BEGIN SUPPLIED RECORDS

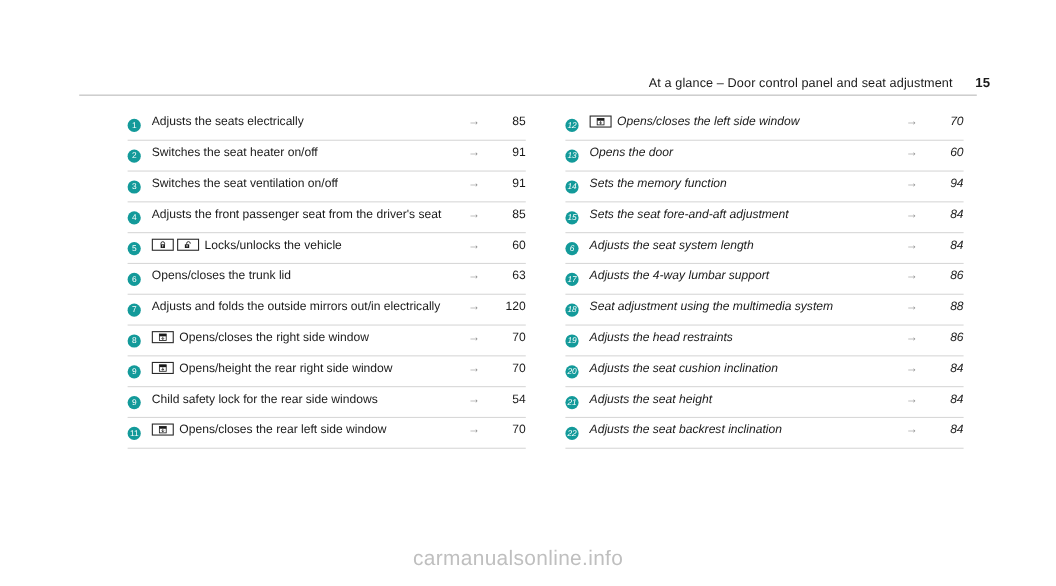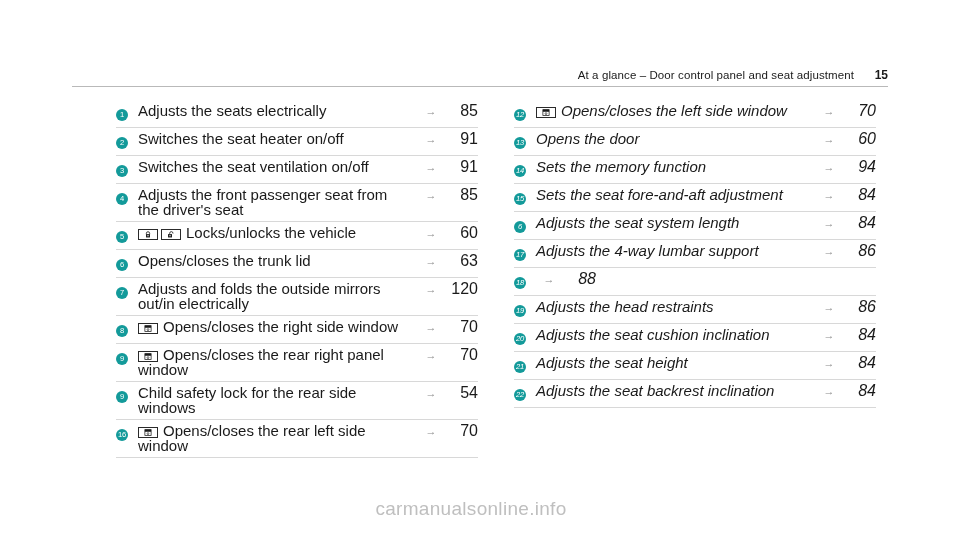--- a/index.html
+++ b/index.html
@@ -20,7 +20,7 @@
   .page-header {
     position: absolute;
     left: 72px;
-    right: 72px;
+    right: 60px;
     top: 68px;
     display: flex;
     align-items: baseline;

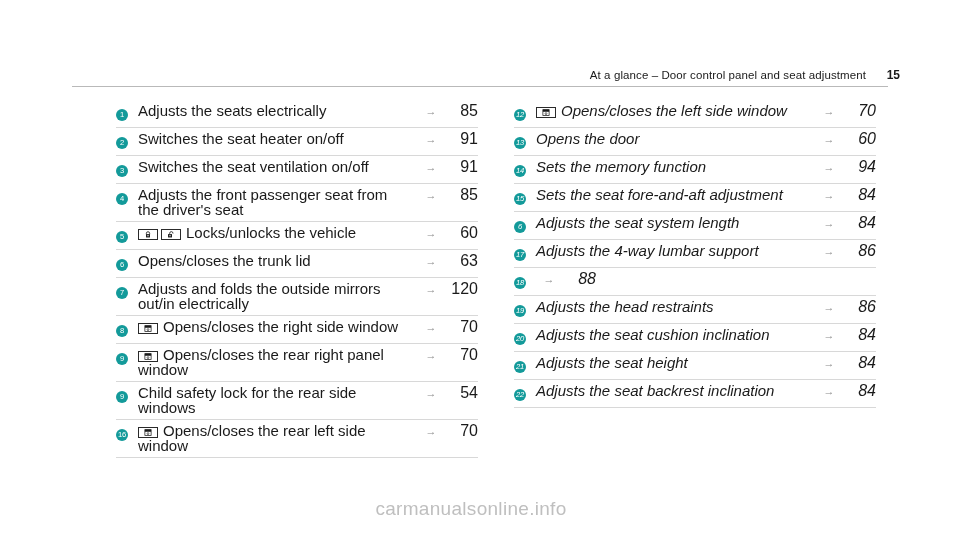--- a/index.html
+++ b/index.html
@@ -87,7 +87,7 @@
   }
   .cell-text {
     flex: 1 1 auto;
-    font-size: 15px;
+    font-size: 11px;
     line-height: 14.5px;
     padding-right: 6px;
     color: #1a1a1a;

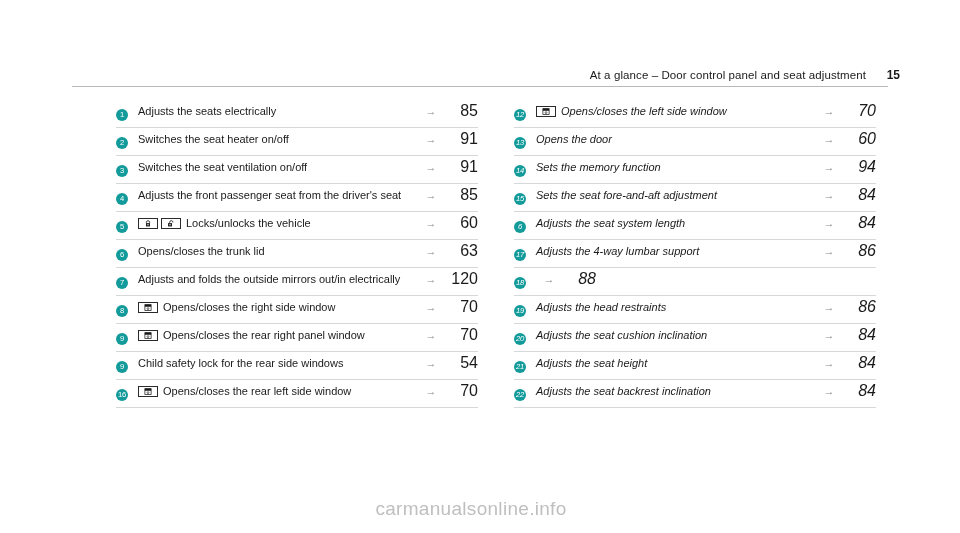--- a/index.html
+++ b/index.html
@@ -102,7 +102,7 @@
   .cell-page {
     flex: 0 0 34px;
     text-align: right;
-    font-size: 16px;
+    font-size: 11px;
     line-height: 14.5px;
     color: #1a1a1a;
   }

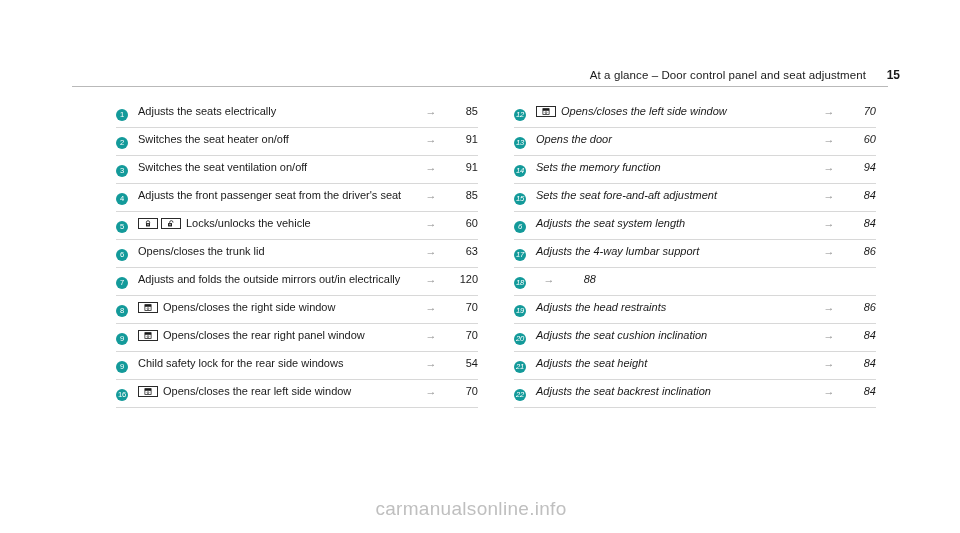--- a/index.html
+++ b/index.html
@@ -302,6 +302,7 @@
         </div>
         <div class="ref-row">
           <div class="cell-num"><span class="badge">18</span></div>
+          <div class="cell-text"><span>Seat adjustment using the multimedia system</span></div>
           <div class="cell-arrow">→</div>
           <div class="cell-page">88</div>
         </div>

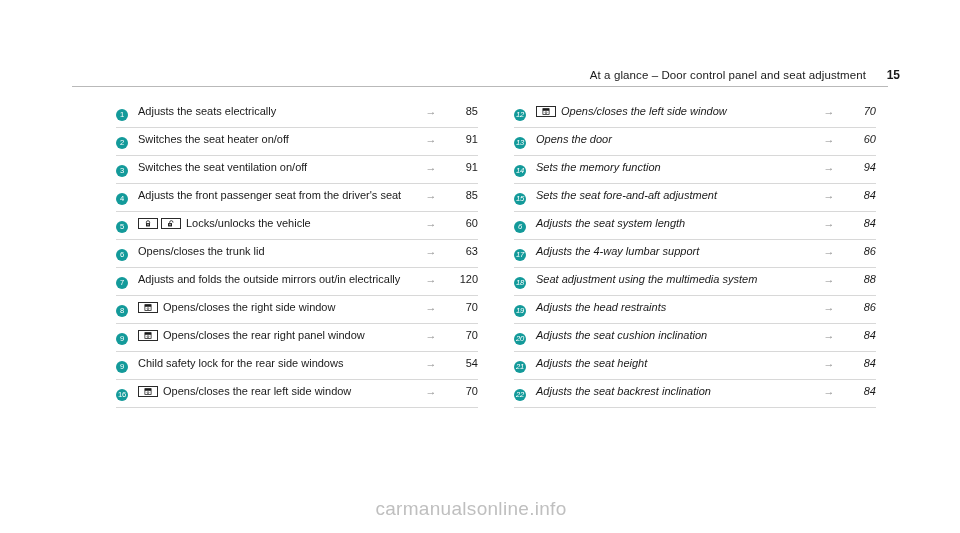--- a/index.html
+++ b/index.html
@@ -236,7 +236,7 @@
                   <rect x="6.2" y="2.0" width="7.6" height="7.2" fill="none" stroke="#1a1a1a" stroke-width="0.9"></rect>
                   <rect x="6.2" y="2.0" width="7.6" height="2.6" fill="#1a1a1a"></rect>
                   <path d="M10 5.0 V7.9 M8.6 6.7 L10 8.1 L11.4 6.7" fill="none" stroke="#1a1a1a" stroke-width="0.9"></path>
-                </svg></span></span><span>Opens/closes the rear right panel window</span></div>
+                </svg></span></span><span>Opens/height the rear right side window</span></div>
           <div class="cell-arrow">→</div>
           <div class="cell-page">70</div>
         </div>

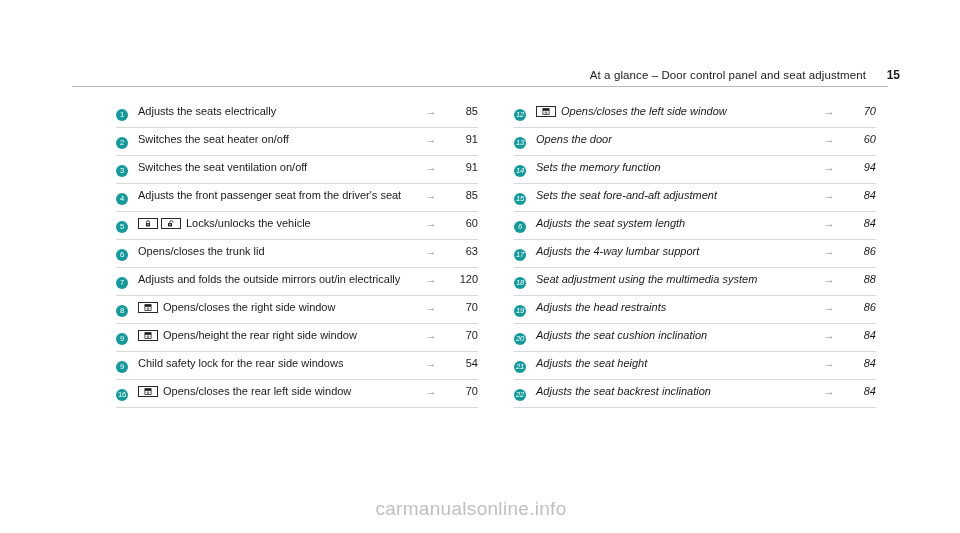--- a/index.html
+++ b/index.html
@@ -247,7 +247,7 @@
           <div class="cell-page">54</div>
         </div>
         <div class="ref-row">
-          <div class="cell-num"><span class="badge">16</span></div>
+          <div class="cell-num"><span class="badge">11</span></div>
           <div class="cell-text"><span class="picto-group"><span class="picto"><svg viewBox="0 0 20 11">
                   <rect x="6.2" y="2.0" width="7.6" height="7.2" fill="none" stroke="#1a1a1a" stroke-width="0.9"></rect>
                   <rect x="6.2" y="2.0" width="7.6" height="2.6" fill="#1a1a1a"></rect>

END SUPPLIED RECORDS

ABOUT THIS TASK ::
What I need is every record written out exactly, minus the pictures.

OUTPUT FOR THIS EXERCISE ::
--- a/index.html
+++ b/index.html
@@ -20,7 +20,7 @@
   .page-header {
     position: absolute;
     left: 72px;
-    right: 72px;
+    right: 60px;
     top: 68px;
     display: flex;
     align-items: baseline;

--- a/index.html
+++ b/index.html
@@ -87,7 +87,7 @@
   }
   .cell-text {
     flex: 1 1 auto;
-    font-size: 15px;
+    font-size: 11px;
     line-height: 14.5px;
     padding-right: 6px;
     color: #1a1a1a;

--- a/index.html
+++ b/index.html
@@ -102,7 +102,7 @@
   .cell-page {
     flex: 0 0 34px;
     text-align: right;
-    font-size: 16px;
+    font-size: 11px;
     line-height: 14.5px;
     color: #1a1a1a;
   }

--- a/index.html
+++ b/index.html
@@ -302,6 +302,7 @@
         </div>
         <div class="ref-row">
           <div class="cell-num"><span class="badge">18</span></div>
+          <div class="cell-text"><span>Seat adjustment using the multimedia system</span></div>
           <div class="cell-arrow">→</div>
           <div class="cell-page">88</div>
         </div>

--- a/index.html
+++ b/index.html
@@ -236,7 +236,7 @@
                   <rect x="6.2" y="2.0" width="7.6" height="7.2" fill="none" stroke="#1a1a1a" stroke-width="0.9"></rect>
                   <rect x="6.2" y="2.0" width="7.6" height="2.6" fill="#1a1a1a"></rect>
                   <path d="M10 5.0 V7.9 M8.6 6.7 L10 8.1 L11.4 6.7" fill="none" stroke="#1a1a1a" stroke-width="0.9"></path>
-                </svg></span></span><span>Opens/closes the rear right panel window</span></div>
+                </svg></span></span><span>Opens/height the rear right side window</span></div>
           <div class="cell-arrow">→</div>
           <div class="cell-page">70</div>
         </div>

--- a/index.html
+++ b/index.html
@@ -247,7 +247,7 @@
           <div class="cell-page">54</div>
         </div>
         <div class="ref-row">
-          <div class="cell-num"><span class="badge">16</span></div>
+          <div class="cell-num"><span class="badge">11</span></div>
           <div class="cell-text"><span class="picto-group"><span class="picto"><svg viewBox="0 0 20 11">
                   <rect x="6.2" y="2.0" width="7.6" height="7.2" fill="none" stroke="#1a1a1a" stroke-width="0.9"></rect>
                   <rect x="6.2" y="2.0" width="7.6" height="2.6" fill="#1a1a1a"></rect>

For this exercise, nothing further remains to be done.